The scientists demonstrated that blocking the antiviral cellular response, or the interferon response, improved cardiogenesis.

”We were surprised to see strong activity of the interferon response during differentiation of pluripotent stem cells into heart muscle cells with trisomy 21. We now appreciate that an abnormally high interferon response could be detrimental to early heart development,” explained Kunhua Song, associate professor of medicine and lead researcher.

Further, they found, interferon hyperactivity impaired cardiogenesis by inhibiting a series of key molecular events required for heart development, such as the Wnt signalling pathway.

According to Congwu Li, lead author of the paper published in the journal iScience, ”Too much interferon activity leads to too little Wnt signalling, which in turn impairs heart muscle cell function. Discovering this cascade of events illuminates potential strategies to ameliorate improper heart formation in Down syndrome by toning down interferon signalling and/or bumping up Wnt signalling.” Testing this therapeutic strategy in a mouse model of Down syndrome, the investigators treated pregnant female mice with JAK inhibitors, known to reduce interferon response. They then monitored the effects on heart development in the embryos carrying a genetic alteration equivalent to trisomy 21.

The researchers noticed a remarkable improvement in cardiogenesis in mice.

”These are very important results, because they suggest a potential pharmacological strategy for pre-natal treatment of one of the most harmful impacts of trisomy 21.

”Babies born with Down syndrome and congenital heart defects face a number of challenges, from the need of heart surgery soon after birth to long lasting impacts on their physiology later in life.

”However, a lot of additional research will be needed to define the safety and efficacy of using JAK inhibitors during pregnancy,” said Joaquin Espinosa, executive director of the Linda Crnic Institute for Down syndrome at the University of Colorado and co-author of the paper.

Espinosa and his team are currently leading clinical trials studying the benefits of JAK inhibitors in older children and adults with Down syndrome.

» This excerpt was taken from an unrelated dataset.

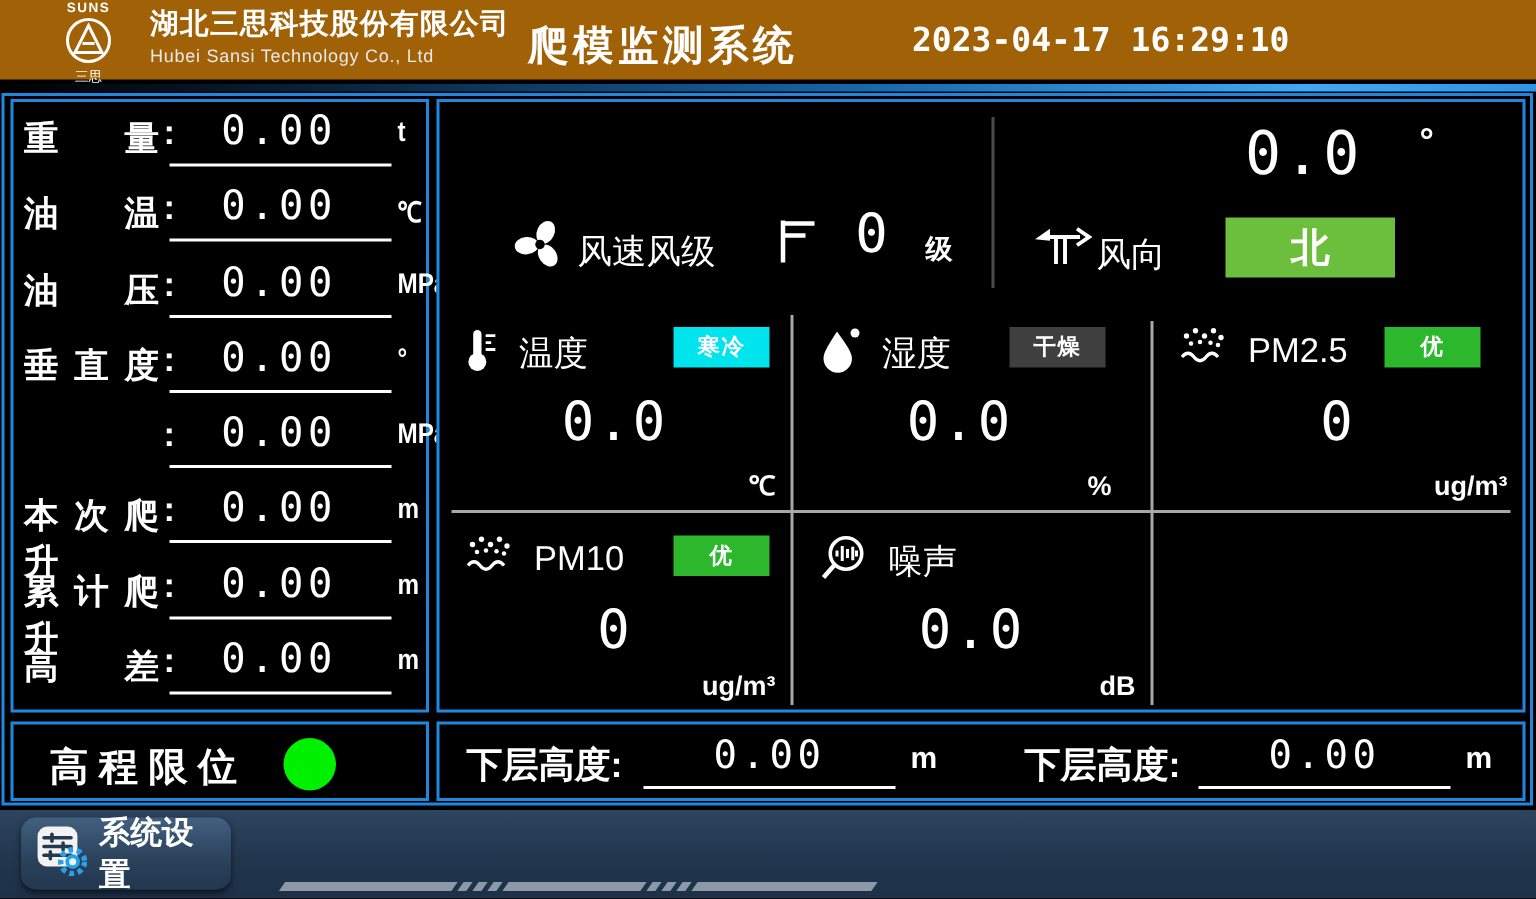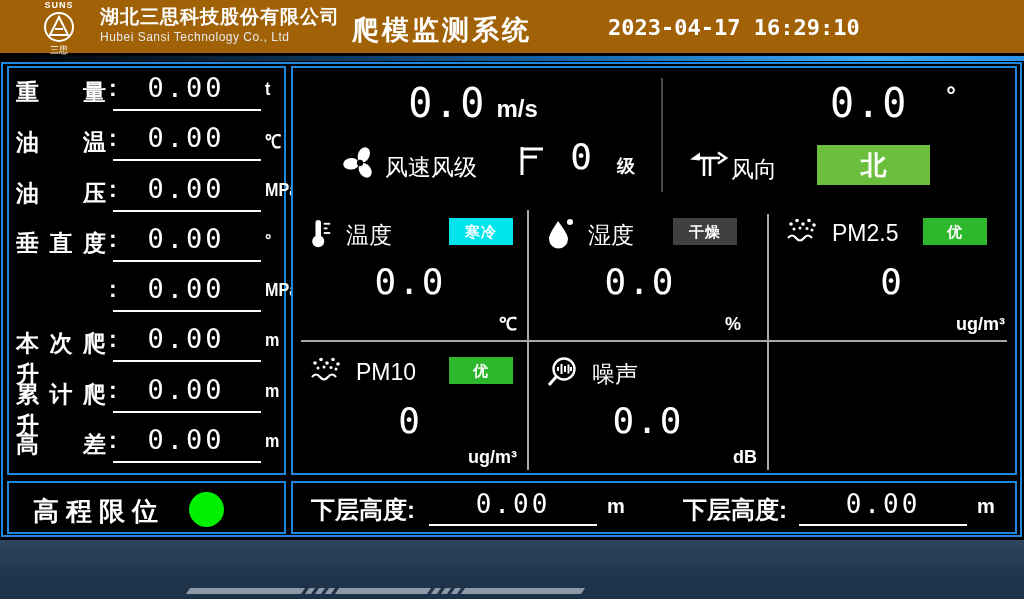"0.0 m/s" div.wind-speed-group { html: <div> <span>0.0</span><span>m/s</span> </div> -> none }
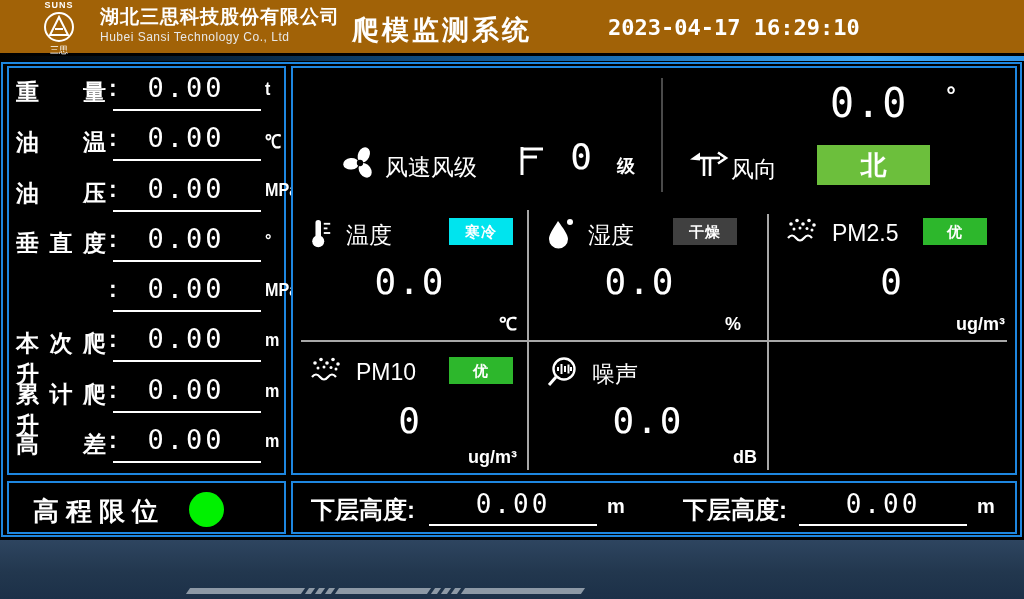"系统设置" div.settings-btn { html: none -> <div> <span> <svg> <rect></rect> <g> <path></path> <path></path> <path></path> <path></path> <path></path> <path></path> </g> <circle></circle> <circle></circle> <circle></circle> </svg> </span> <span>系统设置</span> </div> }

These findings expand, they said, on a growing body of evidence demonstrating the harmful effects of interferon hyperactivity in Down syndrome, even during early stages of embryonic development.

The results also support the idea, they said, that many of the hallmarks of Down syndrome are driven by lifelong dysregulation of the immune system and that restoring immune balance could provide therapeutic benefits.